A creative person, a sort of artist. Through a planned breeding program based on knowledge, past experiences and rigorous selection, he expresses himself in canine bone, muscle, flesh and blood in much the same way the sculptor chisels marble or the artist builds his canvas. Like the sculptor and artist,he has a definite conception of what he wants to create and it is this mental picture that, even though he falls short of his mark, enables him to eventually approximate his ideal. A breeder formulates his picture by detailed scrutiny of the AKC Standard of perfection for his breed which is purposely left broad enough to allow the breeder freedom to express his ideal within the standard's framework but without destroying the basic type, characteristics and soundness in his breed.
A responsible person. He maintains his dogs under the most sanitary and modern conditions, giving them a balanced diet, proper exercise and devoting endless hours to their care and training. He does his best to ensure his puppies of a secure future by selecting owners as responsible as he is.
A breeder does not breed his bitch every time she comes into season or allow his stud dogs to mate with any bitch that comes along. Each litter is carefully planned and always with the hope that this litter will produce that really great dog that will leave its mark of excellence on its breed. His ultimate ambition is to create a recognizably superior strain that will breed true.

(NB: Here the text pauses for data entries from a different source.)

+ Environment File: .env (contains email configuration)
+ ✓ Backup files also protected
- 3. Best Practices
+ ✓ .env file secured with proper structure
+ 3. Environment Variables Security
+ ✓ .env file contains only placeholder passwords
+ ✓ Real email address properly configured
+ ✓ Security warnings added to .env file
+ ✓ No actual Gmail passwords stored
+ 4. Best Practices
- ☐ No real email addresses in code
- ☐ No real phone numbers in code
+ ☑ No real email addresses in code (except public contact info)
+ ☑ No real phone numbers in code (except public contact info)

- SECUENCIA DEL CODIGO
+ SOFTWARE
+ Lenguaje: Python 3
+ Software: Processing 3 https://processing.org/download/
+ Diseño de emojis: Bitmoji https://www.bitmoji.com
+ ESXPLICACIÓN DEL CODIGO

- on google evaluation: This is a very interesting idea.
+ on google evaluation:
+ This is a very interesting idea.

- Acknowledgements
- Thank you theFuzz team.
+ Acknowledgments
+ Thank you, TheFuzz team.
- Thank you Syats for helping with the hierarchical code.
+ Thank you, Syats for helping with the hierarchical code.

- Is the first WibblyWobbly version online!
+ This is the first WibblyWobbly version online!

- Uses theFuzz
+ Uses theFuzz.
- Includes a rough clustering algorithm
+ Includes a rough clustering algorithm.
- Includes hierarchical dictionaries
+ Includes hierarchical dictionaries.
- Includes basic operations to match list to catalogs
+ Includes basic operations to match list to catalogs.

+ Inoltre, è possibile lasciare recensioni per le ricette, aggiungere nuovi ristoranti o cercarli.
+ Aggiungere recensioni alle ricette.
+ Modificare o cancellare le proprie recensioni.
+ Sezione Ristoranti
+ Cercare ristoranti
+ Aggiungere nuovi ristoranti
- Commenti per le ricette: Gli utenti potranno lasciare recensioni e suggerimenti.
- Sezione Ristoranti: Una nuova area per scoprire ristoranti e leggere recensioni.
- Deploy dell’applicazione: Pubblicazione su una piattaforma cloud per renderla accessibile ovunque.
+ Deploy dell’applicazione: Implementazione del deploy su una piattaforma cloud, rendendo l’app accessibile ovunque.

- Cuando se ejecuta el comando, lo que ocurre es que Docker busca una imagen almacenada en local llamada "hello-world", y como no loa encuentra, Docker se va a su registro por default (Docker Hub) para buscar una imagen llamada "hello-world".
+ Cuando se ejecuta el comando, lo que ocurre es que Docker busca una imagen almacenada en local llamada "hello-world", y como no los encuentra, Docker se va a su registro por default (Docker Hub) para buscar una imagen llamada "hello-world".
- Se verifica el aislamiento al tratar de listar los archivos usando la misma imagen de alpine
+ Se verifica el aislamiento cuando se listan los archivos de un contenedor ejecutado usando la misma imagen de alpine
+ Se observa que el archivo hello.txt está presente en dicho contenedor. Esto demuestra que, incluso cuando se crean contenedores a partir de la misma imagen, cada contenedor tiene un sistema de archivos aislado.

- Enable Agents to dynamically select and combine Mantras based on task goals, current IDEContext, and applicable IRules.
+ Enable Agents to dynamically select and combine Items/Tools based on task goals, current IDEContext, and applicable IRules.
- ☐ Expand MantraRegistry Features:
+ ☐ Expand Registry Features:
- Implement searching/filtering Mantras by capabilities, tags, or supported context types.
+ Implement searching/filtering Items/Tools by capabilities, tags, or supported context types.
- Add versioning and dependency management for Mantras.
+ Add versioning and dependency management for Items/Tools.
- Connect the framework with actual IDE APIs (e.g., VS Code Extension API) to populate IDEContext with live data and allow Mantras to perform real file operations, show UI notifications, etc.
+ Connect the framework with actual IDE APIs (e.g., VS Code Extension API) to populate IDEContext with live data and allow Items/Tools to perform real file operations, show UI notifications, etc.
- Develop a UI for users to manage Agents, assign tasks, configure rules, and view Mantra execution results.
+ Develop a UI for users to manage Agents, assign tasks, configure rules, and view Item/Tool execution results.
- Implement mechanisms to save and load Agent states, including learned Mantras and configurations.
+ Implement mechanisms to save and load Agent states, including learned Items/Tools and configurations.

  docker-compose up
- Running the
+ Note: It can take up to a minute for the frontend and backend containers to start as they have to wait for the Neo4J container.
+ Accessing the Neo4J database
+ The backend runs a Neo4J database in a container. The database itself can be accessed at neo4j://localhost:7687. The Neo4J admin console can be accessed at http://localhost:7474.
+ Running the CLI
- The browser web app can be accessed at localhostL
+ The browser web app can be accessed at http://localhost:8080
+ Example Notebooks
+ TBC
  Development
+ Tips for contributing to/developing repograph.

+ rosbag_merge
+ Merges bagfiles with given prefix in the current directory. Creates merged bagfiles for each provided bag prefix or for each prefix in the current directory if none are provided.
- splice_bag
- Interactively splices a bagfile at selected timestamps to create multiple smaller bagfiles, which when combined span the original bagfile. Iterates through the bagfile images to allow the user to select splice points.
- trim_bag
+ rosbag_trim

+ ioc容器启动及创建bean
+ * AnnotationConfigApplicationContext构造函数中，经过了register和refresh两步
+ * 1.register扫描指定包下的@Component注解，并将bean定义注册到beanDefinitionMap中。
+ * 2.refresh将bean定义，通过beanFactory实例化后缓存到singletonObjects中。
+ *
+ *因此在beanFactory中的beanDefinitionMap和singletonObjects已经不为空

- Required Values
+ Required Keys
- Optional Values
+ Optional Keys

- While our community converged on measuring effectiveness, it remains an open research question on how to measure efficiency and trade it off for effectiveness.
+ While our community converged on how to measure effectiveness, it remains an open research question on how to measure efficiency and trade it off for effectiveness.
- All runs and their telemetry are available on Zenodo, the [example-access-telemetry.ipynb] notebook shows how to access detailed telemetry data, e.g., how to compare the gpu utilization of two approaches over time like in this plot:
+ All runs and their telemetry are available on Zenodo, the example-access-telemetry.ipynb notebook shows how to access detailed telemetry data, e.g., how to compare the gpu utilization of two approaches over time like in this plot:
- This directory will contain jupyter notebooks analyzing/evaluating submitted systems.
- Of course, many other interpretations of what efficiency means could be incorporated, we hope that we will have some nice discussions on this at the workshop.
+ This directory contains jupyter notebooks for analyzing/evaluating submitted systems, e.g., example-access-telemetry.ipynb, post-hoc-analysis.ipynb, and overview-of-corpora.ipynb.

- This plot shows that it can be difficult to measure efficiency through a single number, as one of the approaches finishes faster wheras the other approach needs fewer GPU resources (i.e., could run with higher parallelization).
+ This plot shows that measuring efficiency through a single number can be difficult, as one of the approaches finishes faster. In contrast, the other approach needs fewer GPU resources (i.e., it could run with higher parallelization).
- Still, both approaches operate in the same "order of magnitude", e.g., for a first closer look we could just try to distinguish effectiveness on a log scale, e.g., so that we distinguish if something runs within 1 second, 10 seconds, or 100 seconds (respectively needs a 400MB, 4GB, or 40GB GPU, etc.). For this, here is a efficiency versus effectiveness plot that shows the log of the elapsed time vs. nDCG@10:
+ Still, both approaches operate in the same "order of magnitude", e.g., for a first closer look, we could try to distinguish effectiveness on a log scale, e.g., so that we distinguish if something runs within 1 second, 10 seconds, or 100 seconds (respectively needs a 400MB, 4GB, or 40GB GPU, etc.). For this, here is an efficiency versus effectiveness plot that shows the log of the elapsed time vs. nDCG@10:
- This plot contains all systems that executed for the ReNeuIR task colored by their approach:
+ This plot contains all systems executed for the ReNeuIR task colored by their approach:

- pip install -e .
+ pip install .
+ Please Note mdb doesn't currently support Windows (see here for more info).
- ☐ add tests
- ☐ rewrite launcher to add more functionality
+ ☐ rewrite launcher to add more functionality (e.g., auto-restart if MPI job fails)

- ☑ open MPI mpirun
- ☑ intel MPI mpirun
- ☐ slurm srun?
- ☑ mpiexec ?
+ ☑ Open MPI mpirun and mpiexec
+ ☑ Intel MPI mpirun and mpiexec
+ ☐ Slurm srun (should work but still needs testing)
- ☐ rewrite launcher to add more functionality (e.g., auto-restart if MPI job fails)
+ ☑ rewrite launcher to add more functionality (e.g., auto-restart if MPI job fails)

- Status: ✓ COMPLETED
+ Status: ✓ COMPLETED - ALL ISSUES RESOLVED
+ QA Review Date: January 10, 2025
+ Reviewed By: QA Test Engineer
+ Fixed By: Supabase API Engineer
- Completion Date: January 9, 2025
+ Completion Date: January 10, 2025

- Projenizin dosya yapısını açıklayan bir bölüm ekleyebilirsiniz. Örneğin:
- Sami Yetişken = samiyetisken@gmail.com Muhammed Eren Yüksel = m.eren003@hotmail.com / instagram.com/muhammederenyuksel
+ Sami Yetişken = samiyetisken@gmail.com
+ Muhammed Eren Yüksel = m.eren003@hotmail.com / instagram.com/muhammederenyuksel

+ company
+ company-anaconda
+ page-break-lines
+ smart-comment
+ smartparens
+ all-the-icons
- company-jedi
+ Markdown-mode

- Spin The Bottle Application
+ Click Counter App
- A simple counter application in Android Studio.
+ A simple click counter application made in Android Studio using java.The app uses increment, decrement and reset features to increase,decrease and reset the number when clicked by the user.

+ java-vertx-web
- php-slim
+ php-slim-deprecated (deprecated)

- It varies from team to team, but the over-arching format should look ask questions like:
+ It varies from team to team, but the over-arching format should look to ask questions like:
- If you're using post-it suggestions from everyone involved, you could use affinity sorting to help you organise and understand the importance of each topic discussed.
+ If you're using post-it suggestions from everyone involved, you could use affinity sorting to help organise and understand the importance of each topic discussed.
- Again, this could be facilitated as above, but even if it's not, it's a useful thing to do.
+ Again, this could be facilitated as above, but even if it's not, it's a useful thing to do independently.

Before many years elapse, there will very probably be strict government regulations imposed on breeders of dogs. Hobby breeders will be required to proved their dedication, give good reasons why they should be permitted to bring puppies into this world, have adequate housing facilities and training grounds and pass written tests on the subjects of genetics and planned breeding or to spend long apprenticeships with veteran breeders before being permitted to try their own wings.
from an article contributed by Grace Luckey, Lu-Kee Chows, 1983,
Pacific Northwest Chow Chow Club, courtesy of the Mount Hood CCC.
Many of the predictions Grace made
in the last paragraph have actually come to pass.